Plaintiffs advance various constitutional challenges to the regulations all based on the contention that the regulations effect unconstitutional physical and/or regulatory takings which effectively deprive the landlord of the use of the property indefinitely, without just compensation. Plaintiffs argue that the regulations violate the constitutional guarantee against the taking of private property for public use without just compensation by “removing all control from the landlord and placing permanent occupancy, dominion and control over the landlord’s property with the tenant”. This conclusion is based upon the plaintiffs’ view that the regulations permit “permanent and multi-generational occupancy by strangers.”

The New York State Court of Appeals and the United States Supreme Court have upheld rent control and similar regulation of housing conditions and other aspects of the landlord-tenant relationship.

Plaintiffs’ argument that the regulations effect an uncompensated regulatory taking is based upon the contention that the broadening of the definition of those entitled to succession rights denies the landlords the economically viable use of the properties, by effectively extinguishing the landlords’ expectation of a residual or reversionary interest in the apartments. According to the plaintiffs this results because the regulations permit succession to a broad indefinite class of people predicated upon two years of occupancy or even less. As has already been discussed in connection with the “vagueness” argument advanced by the plaintiffs, it is clear that the regulations specifically define a narrow class of individuals who are entitled to succession.

The occupancy herein is necessarily limited by the lifetime of the succeeding “family member”, which is no greater than that of any other traditional relation entitled to succession prior to Braschi, supra. The possession and use of the property in perpetuity is simply not a potential result herein. The landlord is not required to issue renewal leases to an institution with perpetual existence, but rather to natural persons, whose primary residence was already in the landlord’s building. The plaintiffs have not shown that they will be able to demonstrate that the regulations prevent them from obtaining a reasonable return on their property. Moreover, unlike the regulations in 520 East 81st Street Associates, supra, the regulations here at issue advance the intended purposes of the Rent Stabilization and Rent Control succession provisions–to prevent the eviction of individuals with substantial ties to their home-apartment and to the former tenant of record. Thus since the plaintiffs will not be able to demonstrate that the regulations do not substantially advance a legitimate state interest or that they deny landlords economically viable use of their property, plaintiffs’ challenge based upon the theory that the regulations constitute a regulatory taking will also necessarily fail.

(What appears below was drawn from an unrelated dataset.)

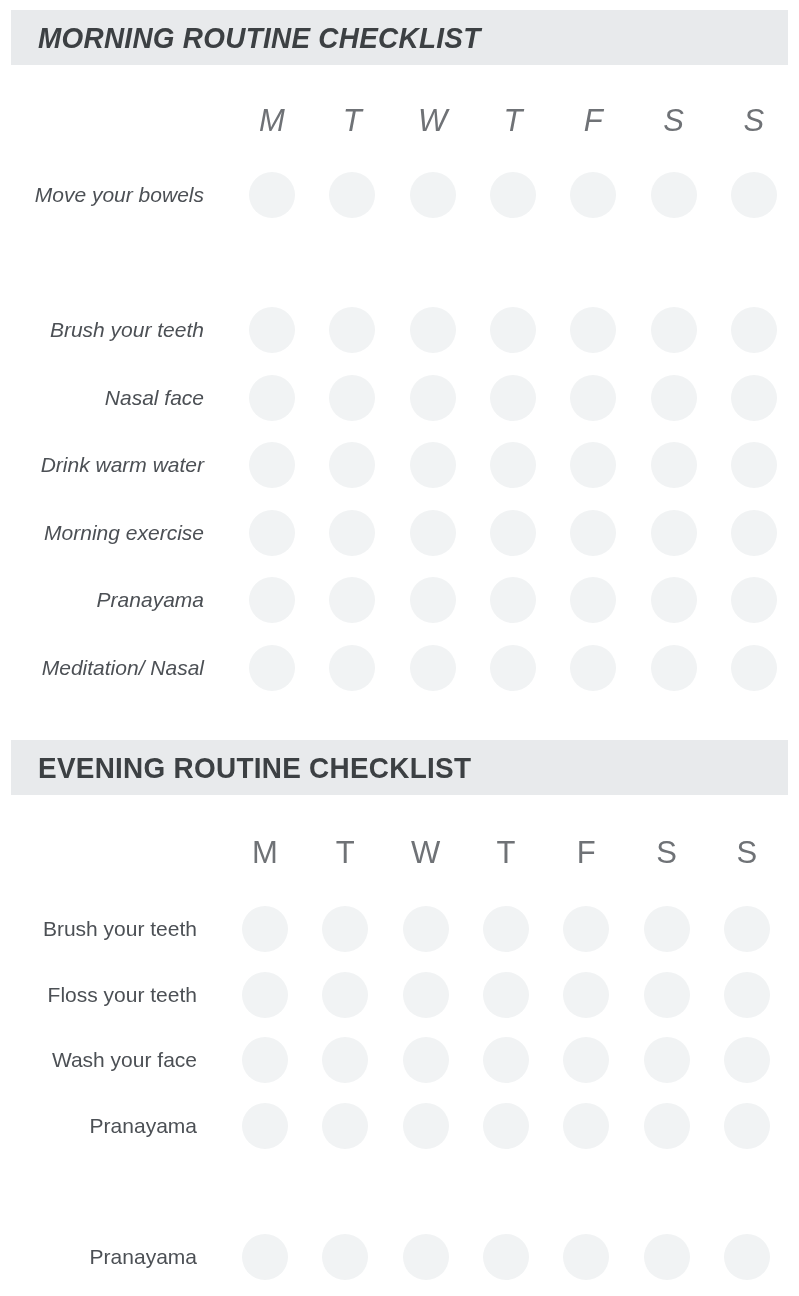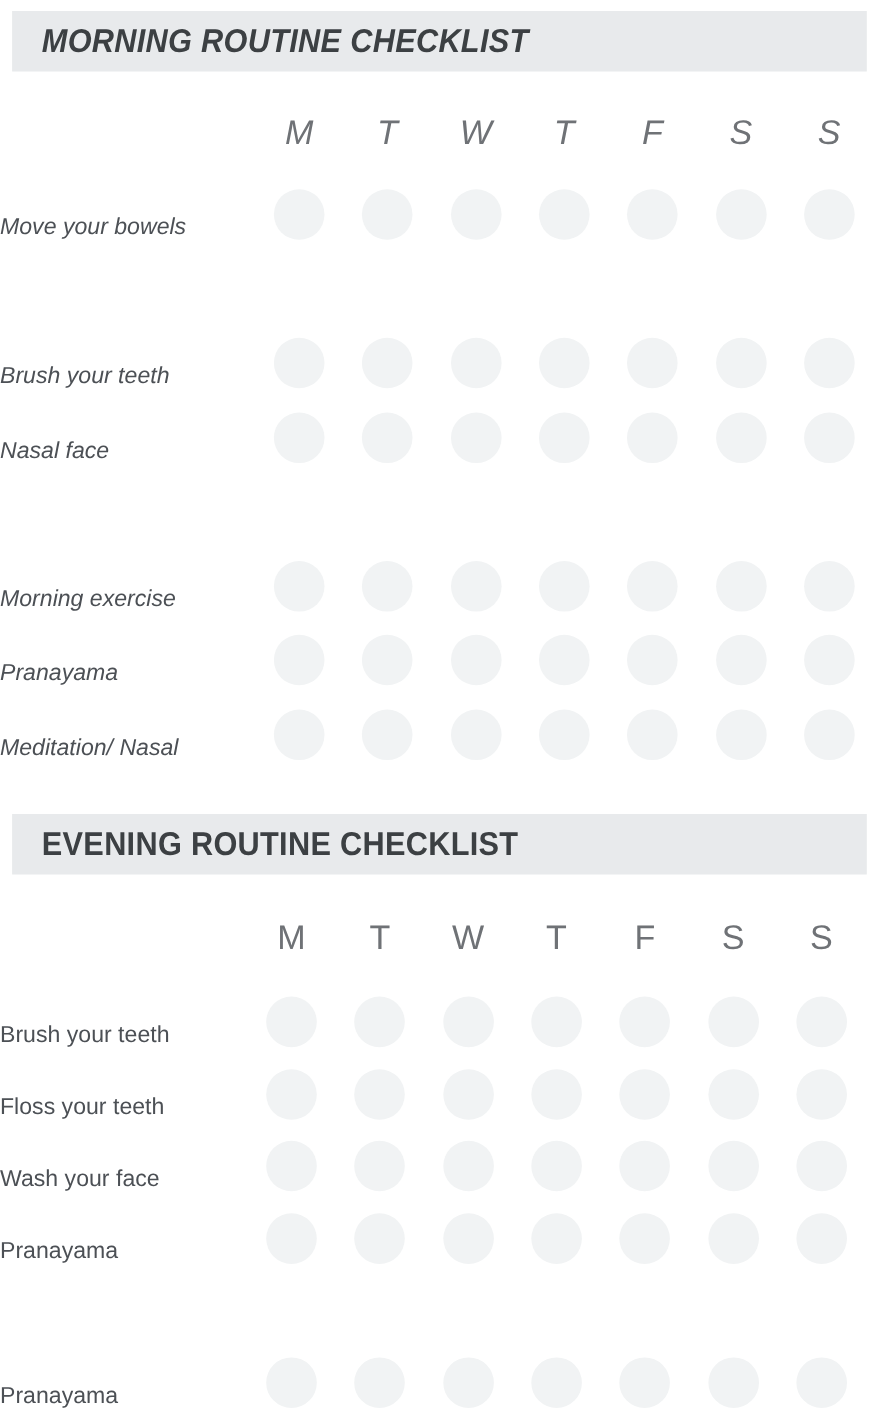"Move your bowels" .item-label { text-align: none -> right; top: 12px -> 0 }
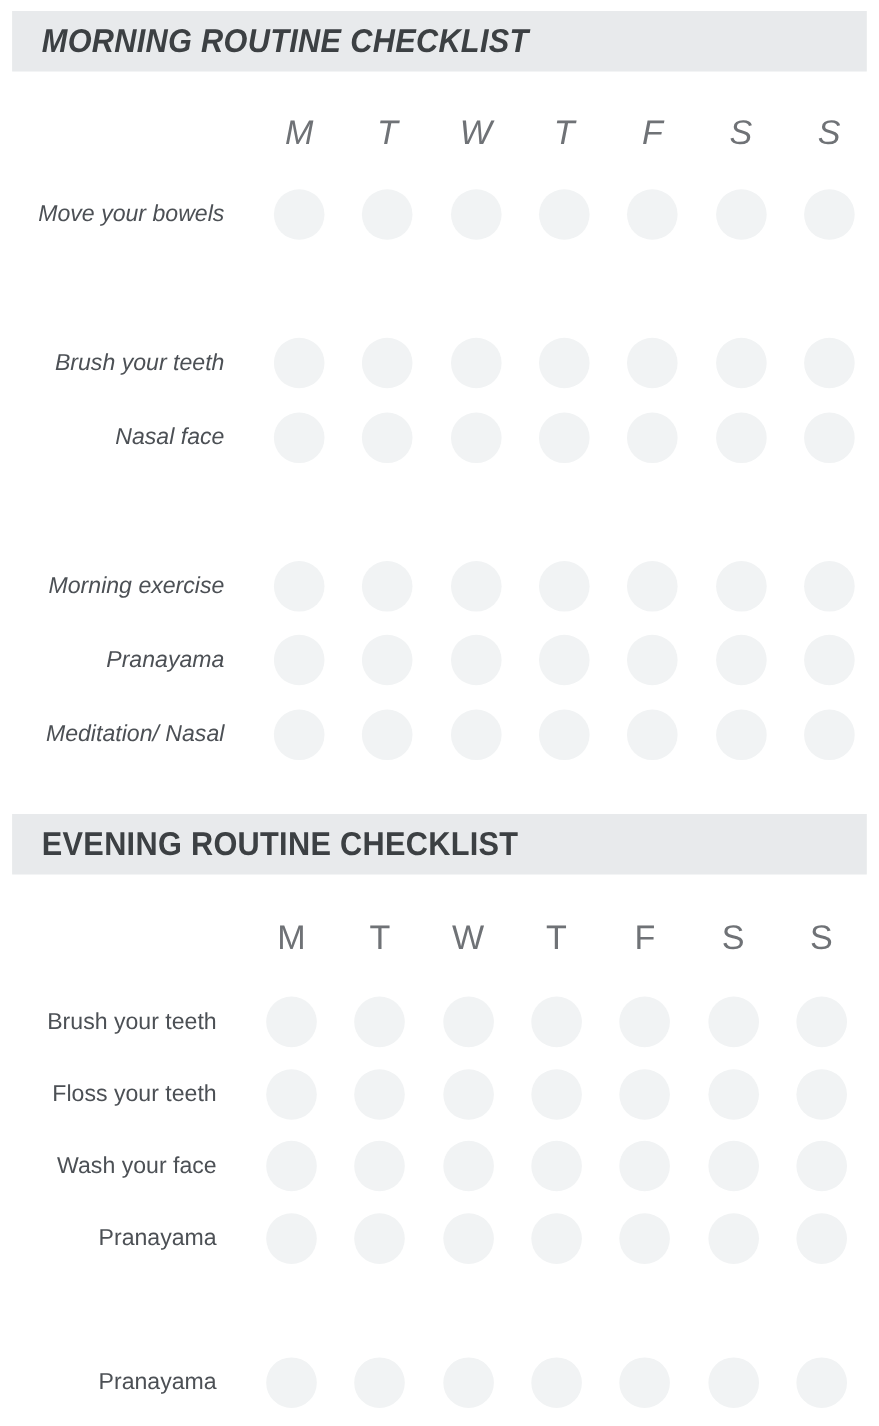"Drink warm water" div.item-row { html: none -> <div> <div>Drink warm water</div> <div></div> <div></div> <div></div> <div></div> <div></div> <div></div> <div></div> </div> }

Plaintiffs, though they have strenuously and competently argued, have failed to demonstrate that they have likelihood to succeed on the merits, in their challenge to the regulations. They are, therefore, not entitled to the injunctive relief that they were granted below.

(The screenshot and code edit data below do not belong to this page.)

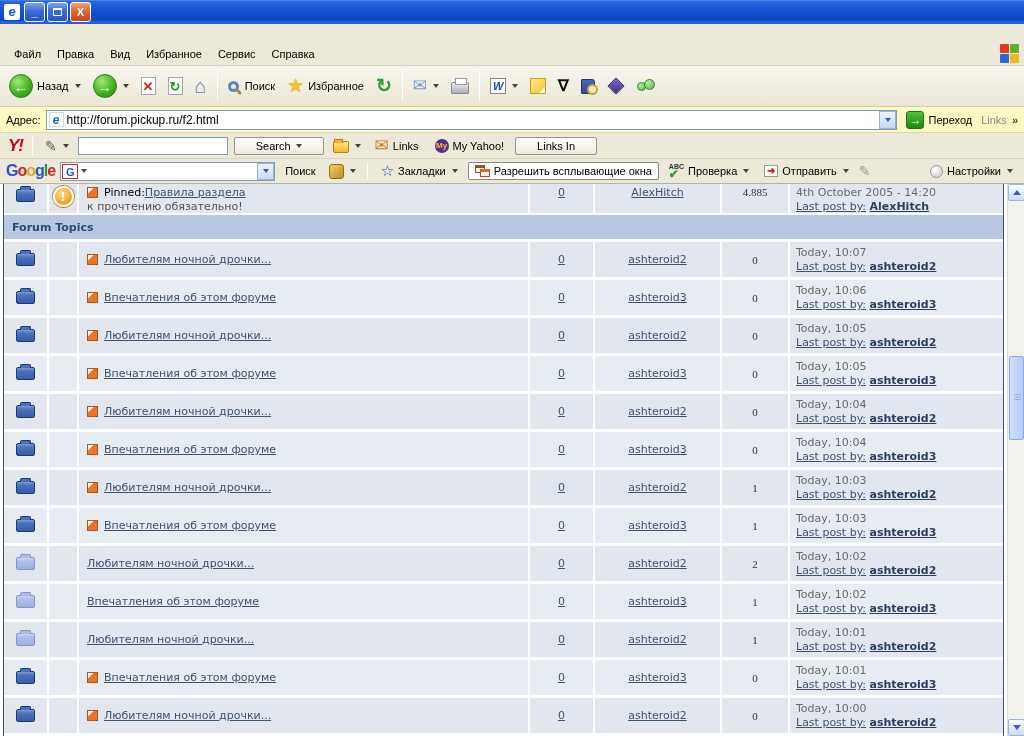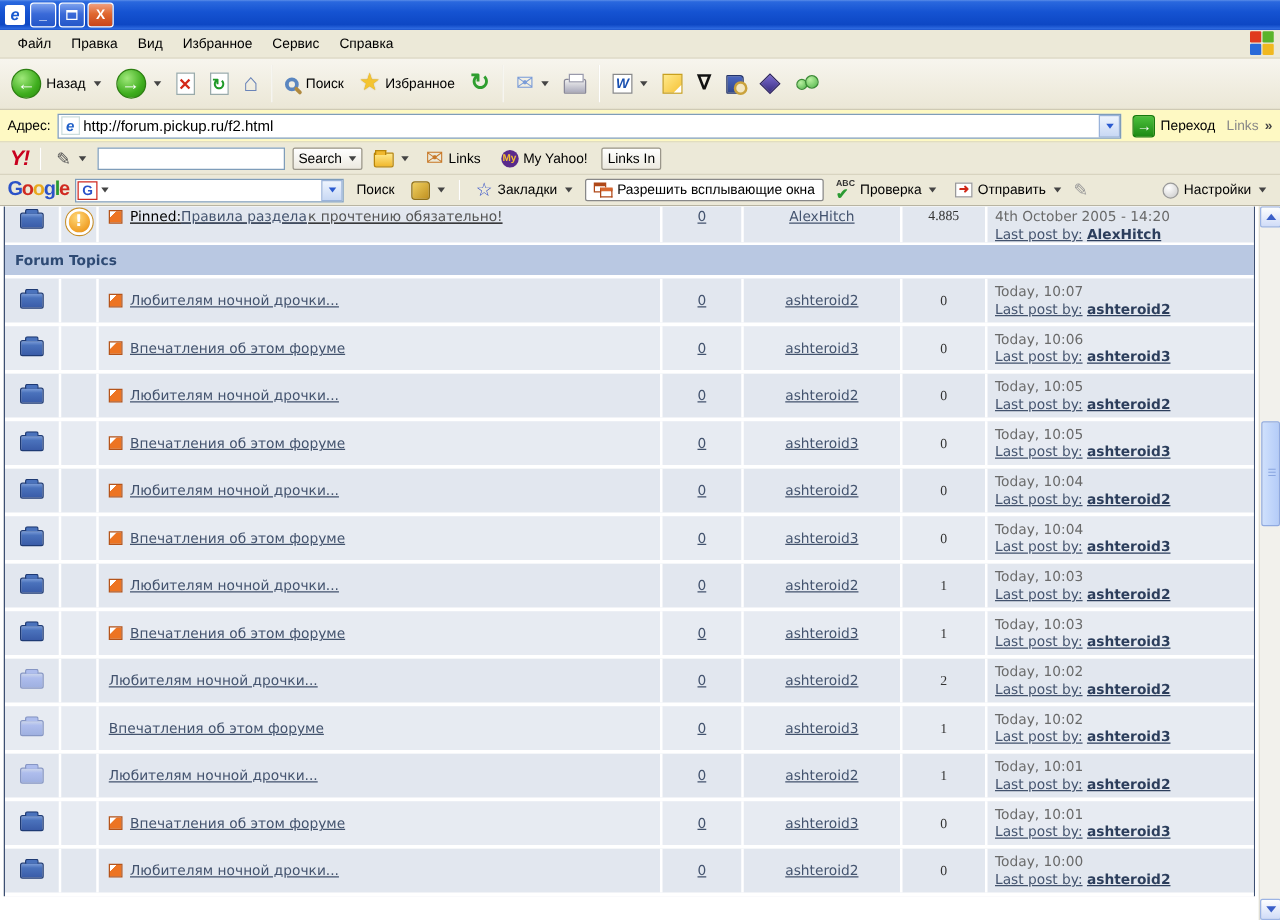"Файл" .menubar { margin-top: none -> 19px }
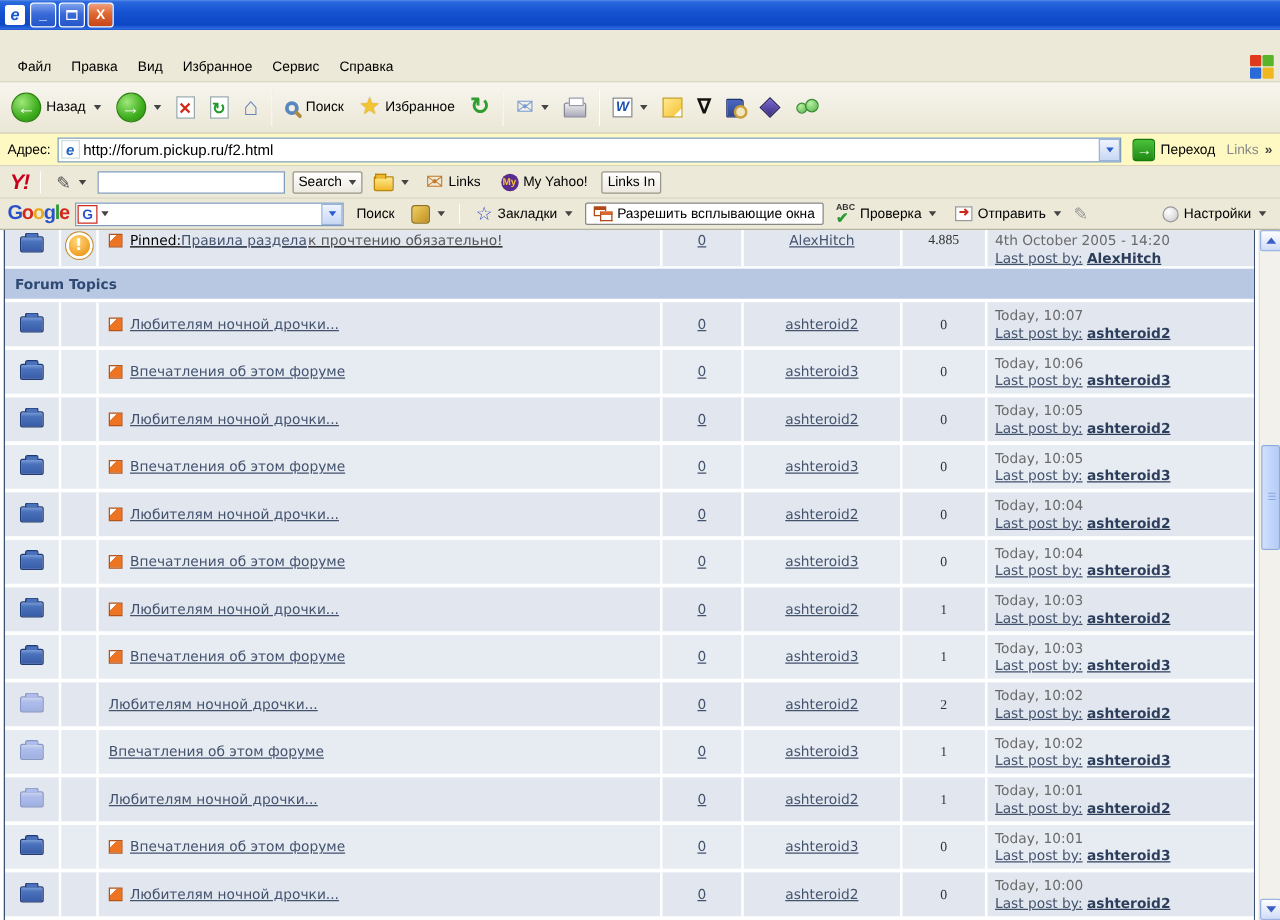"Search" .xpbtn { padding: 2px 4px -> 2px 21px }
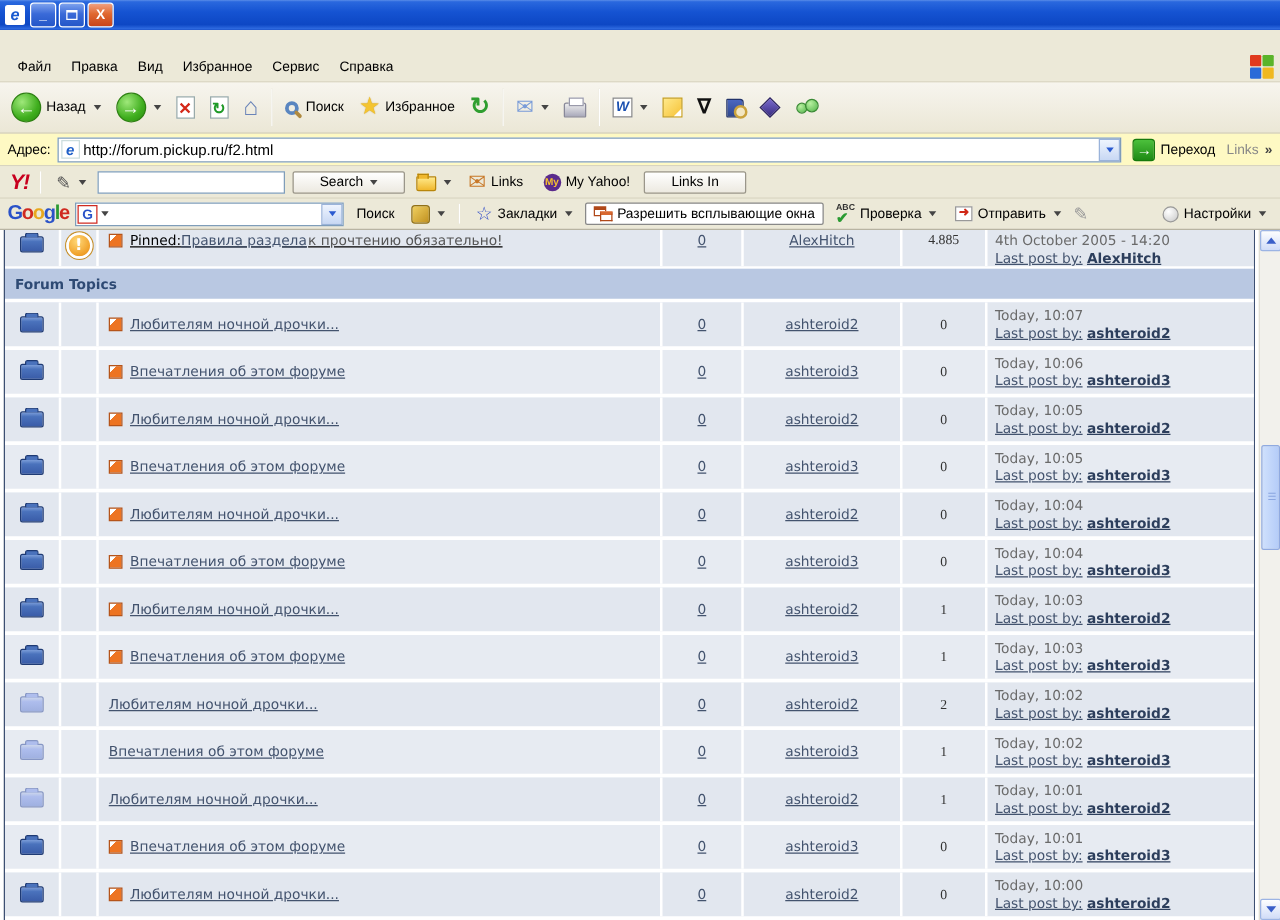"Pinned:" .pinned-row .c3 { flex-direction: row -> column; text-decoration: underline -> none }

Accordingly, the order of Supreme Court, New York County, entered April 20, 1990, and deemed as one granting a preliminary injunction, is reversed, on the law, the facts and in the exercise of discretion, and the injunction vacated, with costs. We decline to reach the plaintiffs’ appeal from the order, entered April 10, 1990, which denied their application for an order holding the defendant Commissioner in contempt for allegedly violating the original temporary restraining order made with respect to the emergency rule, and dismiss that appeal as moot, without costs.